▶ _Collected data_
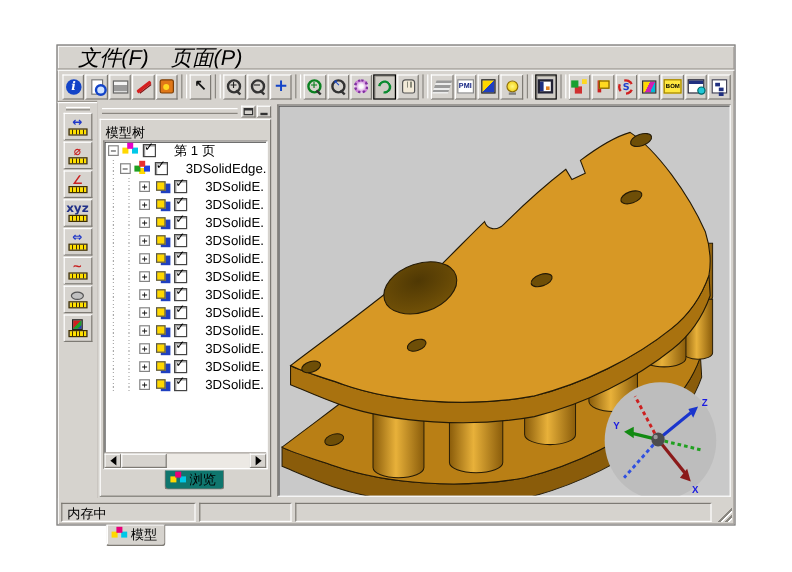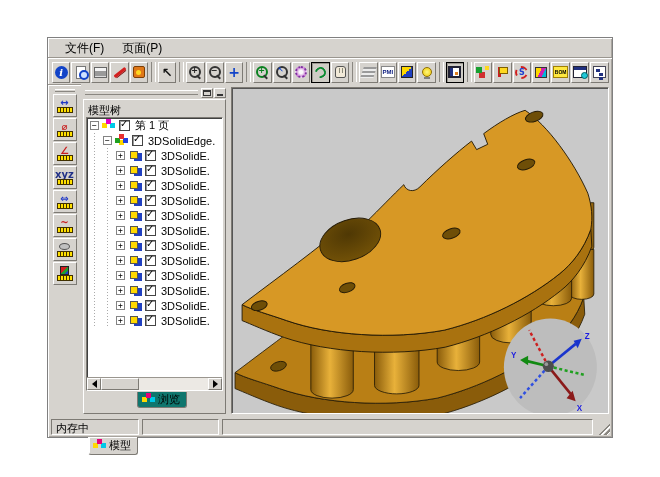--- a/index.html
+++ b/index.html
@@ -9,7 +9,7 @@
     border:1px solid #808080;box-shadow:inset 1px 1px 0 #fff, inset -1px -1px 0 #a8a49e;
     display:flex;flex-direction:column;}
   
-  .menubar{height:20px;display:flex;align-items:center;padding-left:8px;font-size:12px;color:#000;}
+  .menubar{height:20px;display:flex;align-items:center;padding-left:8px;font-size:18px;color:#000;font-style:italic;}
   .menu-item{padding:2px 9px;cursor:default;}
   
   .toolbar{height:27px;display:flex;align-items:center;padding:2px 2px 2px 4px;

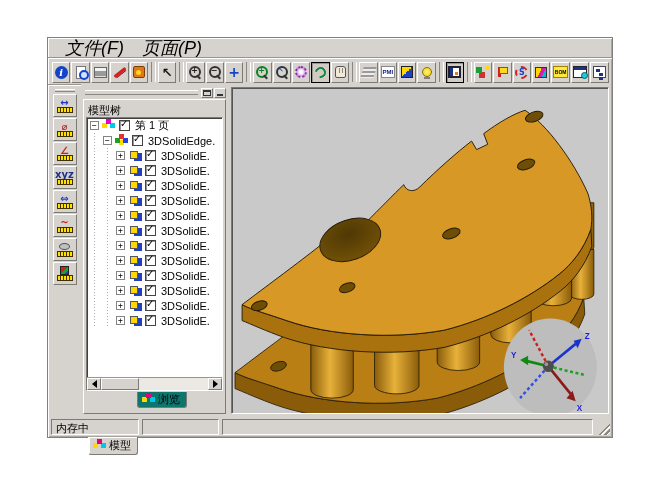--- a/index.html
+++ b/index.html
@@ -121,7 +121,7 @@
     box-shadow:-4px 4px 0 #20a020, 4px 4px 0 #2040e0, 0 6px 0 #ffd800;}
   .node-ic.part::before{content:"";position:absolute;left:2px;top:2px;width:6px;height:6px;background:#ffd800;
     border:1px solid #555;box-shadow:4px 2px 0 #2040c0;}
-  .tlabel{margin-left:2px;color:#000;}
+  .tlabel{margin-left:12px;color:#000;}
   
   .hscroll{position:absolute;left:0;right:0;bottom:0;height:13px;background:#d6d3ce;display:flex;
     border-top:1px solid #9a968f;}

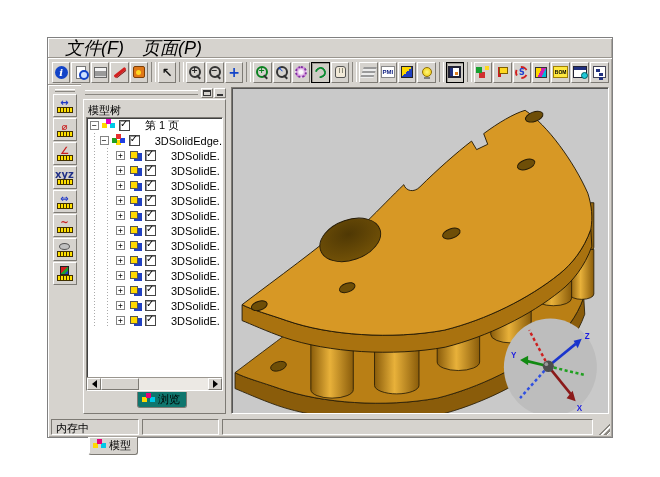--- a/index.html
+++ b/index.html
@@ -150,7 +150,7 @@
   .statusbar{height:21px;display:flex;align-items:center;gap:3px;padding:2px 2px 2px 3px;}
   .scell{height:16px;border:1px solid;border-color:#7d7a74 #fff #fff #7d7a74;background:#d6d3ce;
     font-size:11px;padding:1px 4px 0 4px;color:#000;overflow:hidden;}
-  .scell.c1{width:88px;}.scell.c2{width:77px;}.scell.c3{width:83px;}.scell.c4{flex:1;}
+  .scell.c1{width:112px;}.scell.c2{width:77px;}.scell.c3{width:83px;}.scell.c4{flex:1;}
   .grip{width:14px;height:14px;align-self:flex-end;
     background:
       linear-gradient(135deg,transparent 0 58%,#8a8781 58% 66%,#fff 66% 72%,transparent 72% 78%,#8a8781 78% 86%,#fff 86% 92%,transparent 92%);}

▶ _EXERCISE DETAILS_
Where a line above holds the string "size", show that line.

▶ _TASK ANSWER_
-  .menubar{height:20px;display:flex;align-items:center;padding-left:8px;font-size:12px;color:#000;}
+  .menubar{height:20px;display:flex;align-items:center;padding-left:8px;font-size:18px;color:#000;font-style:italic;}
     font-size:11px;padding:1px 4px 0 4px;color:#000;overflow:hidden;}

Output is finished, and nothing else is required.